Quote exactly and only this range of lines in the data below: the line that holds "-e Map one directory's" to the line that holds "can query journalctl", both included.
---
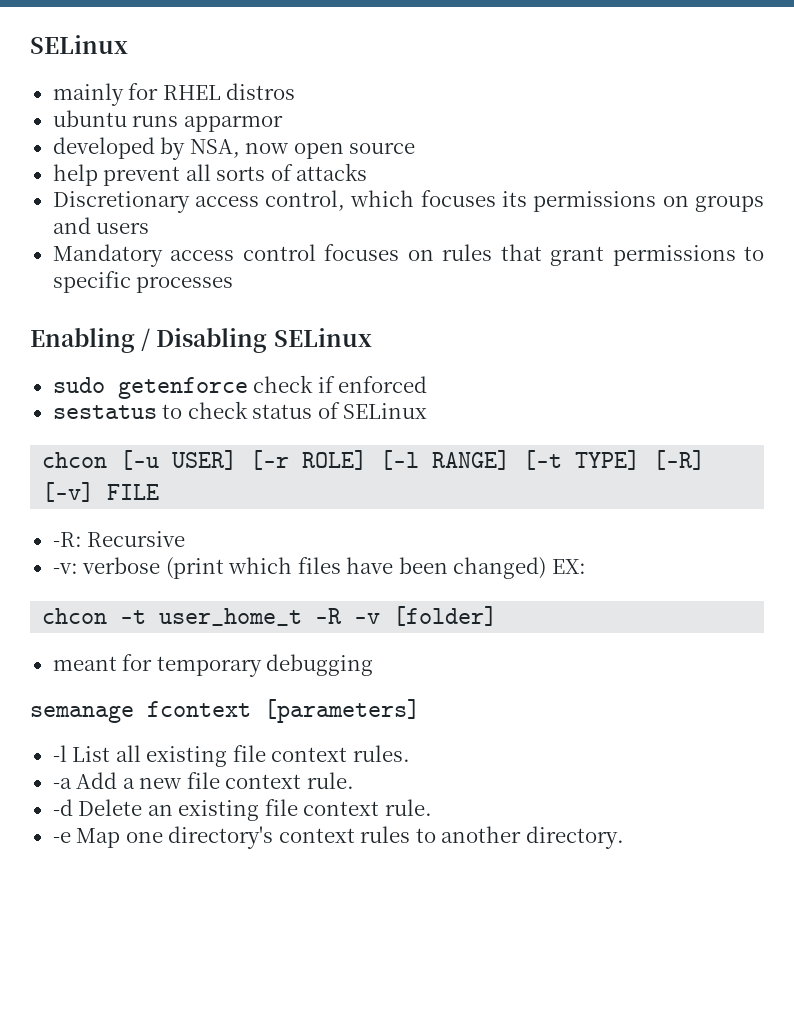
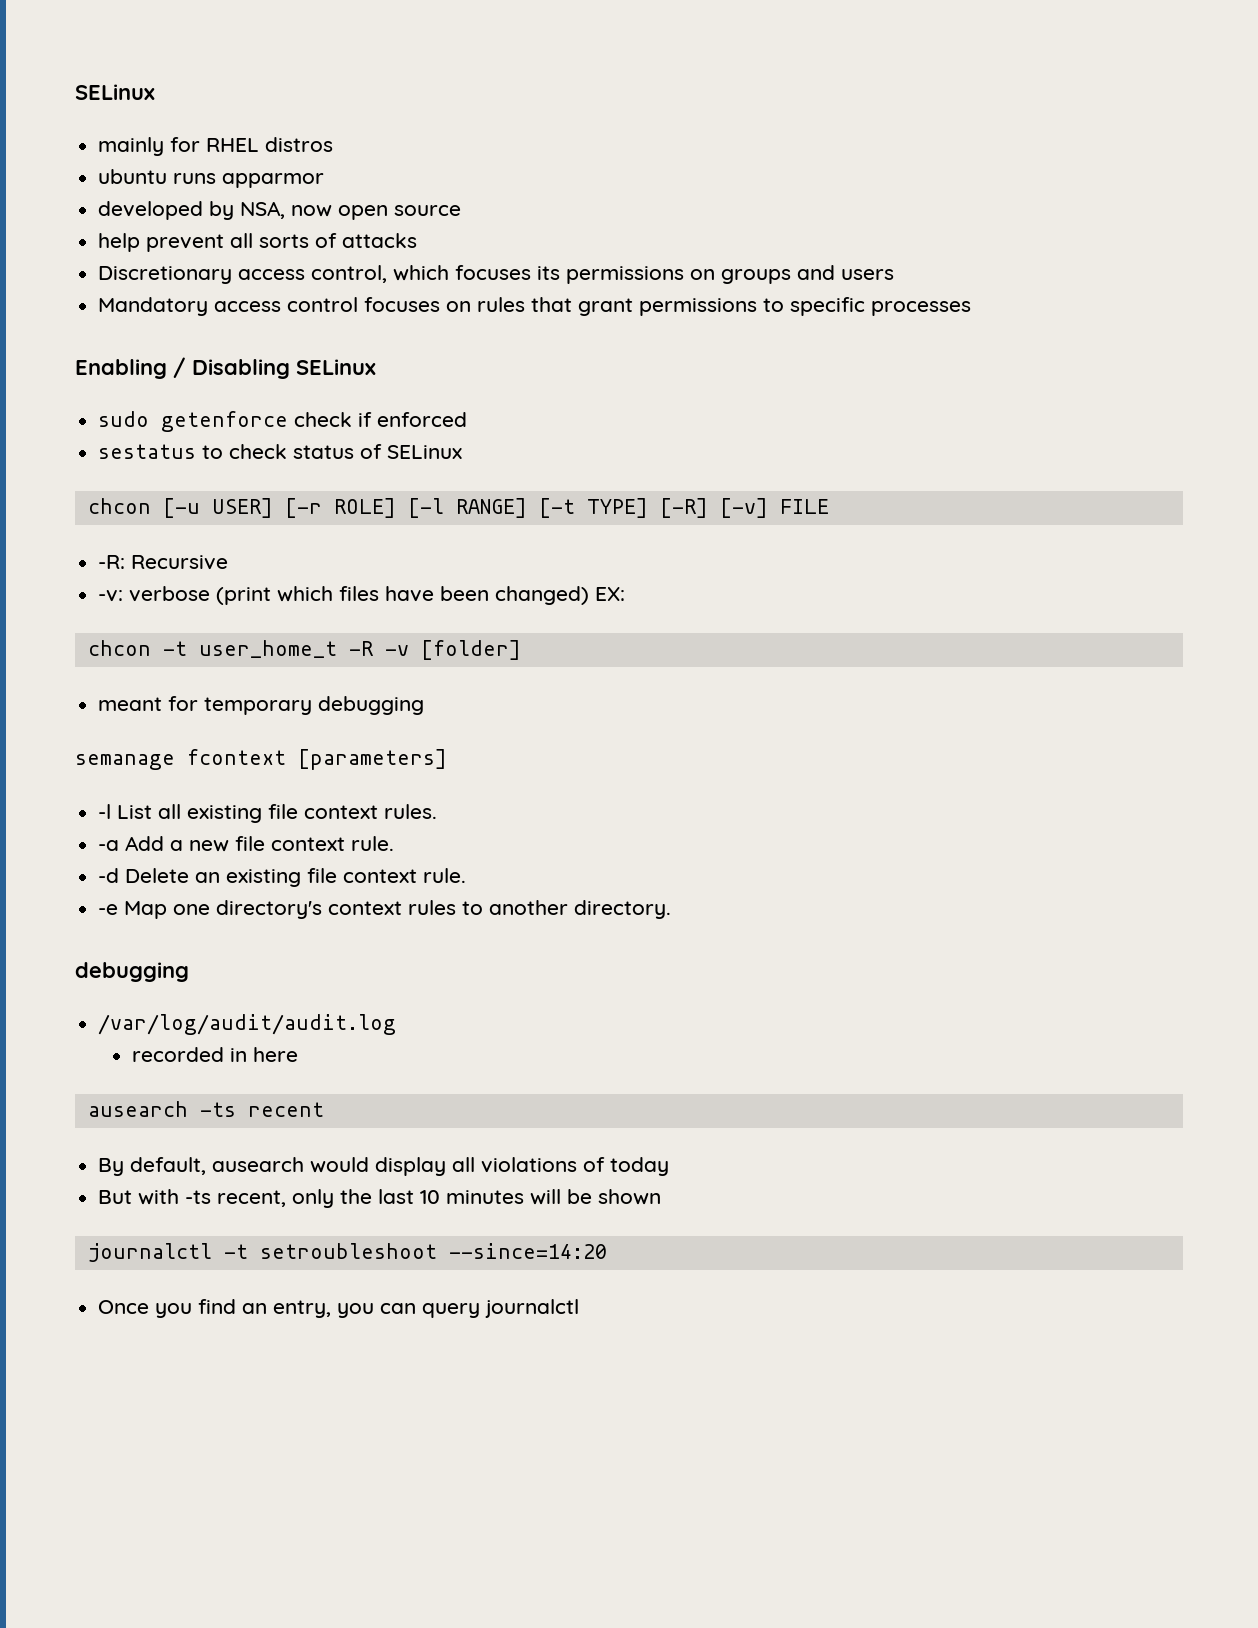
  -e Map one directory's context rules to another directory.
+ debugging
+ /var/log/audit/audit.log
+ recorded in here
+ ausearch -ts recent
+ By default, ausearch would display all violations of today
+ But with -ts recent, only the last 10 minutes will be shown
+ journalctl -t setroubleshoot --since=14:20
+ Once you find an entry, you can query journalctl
---
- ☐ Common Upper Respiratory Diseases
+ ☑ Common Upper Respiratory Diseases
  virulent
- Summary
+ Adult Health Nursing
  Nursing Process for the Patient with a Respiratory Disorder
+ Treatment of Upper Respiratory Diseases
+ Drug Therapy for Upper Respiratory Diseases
---
◆ **EXERCISE ANSWER**
  -e Map one directory's context rules to another directory.
+ debugging
+ /var/log/audit/audit.log
+ recorded in here
+ ausearch -ts recent
+ By default, ausearch would display all violations of today
+ But with -ts recent, only the last 10 minutes will be shown
+ journalctl -t setroubleshoot --since=14:20
+ Once you find an entry, you can query journalctl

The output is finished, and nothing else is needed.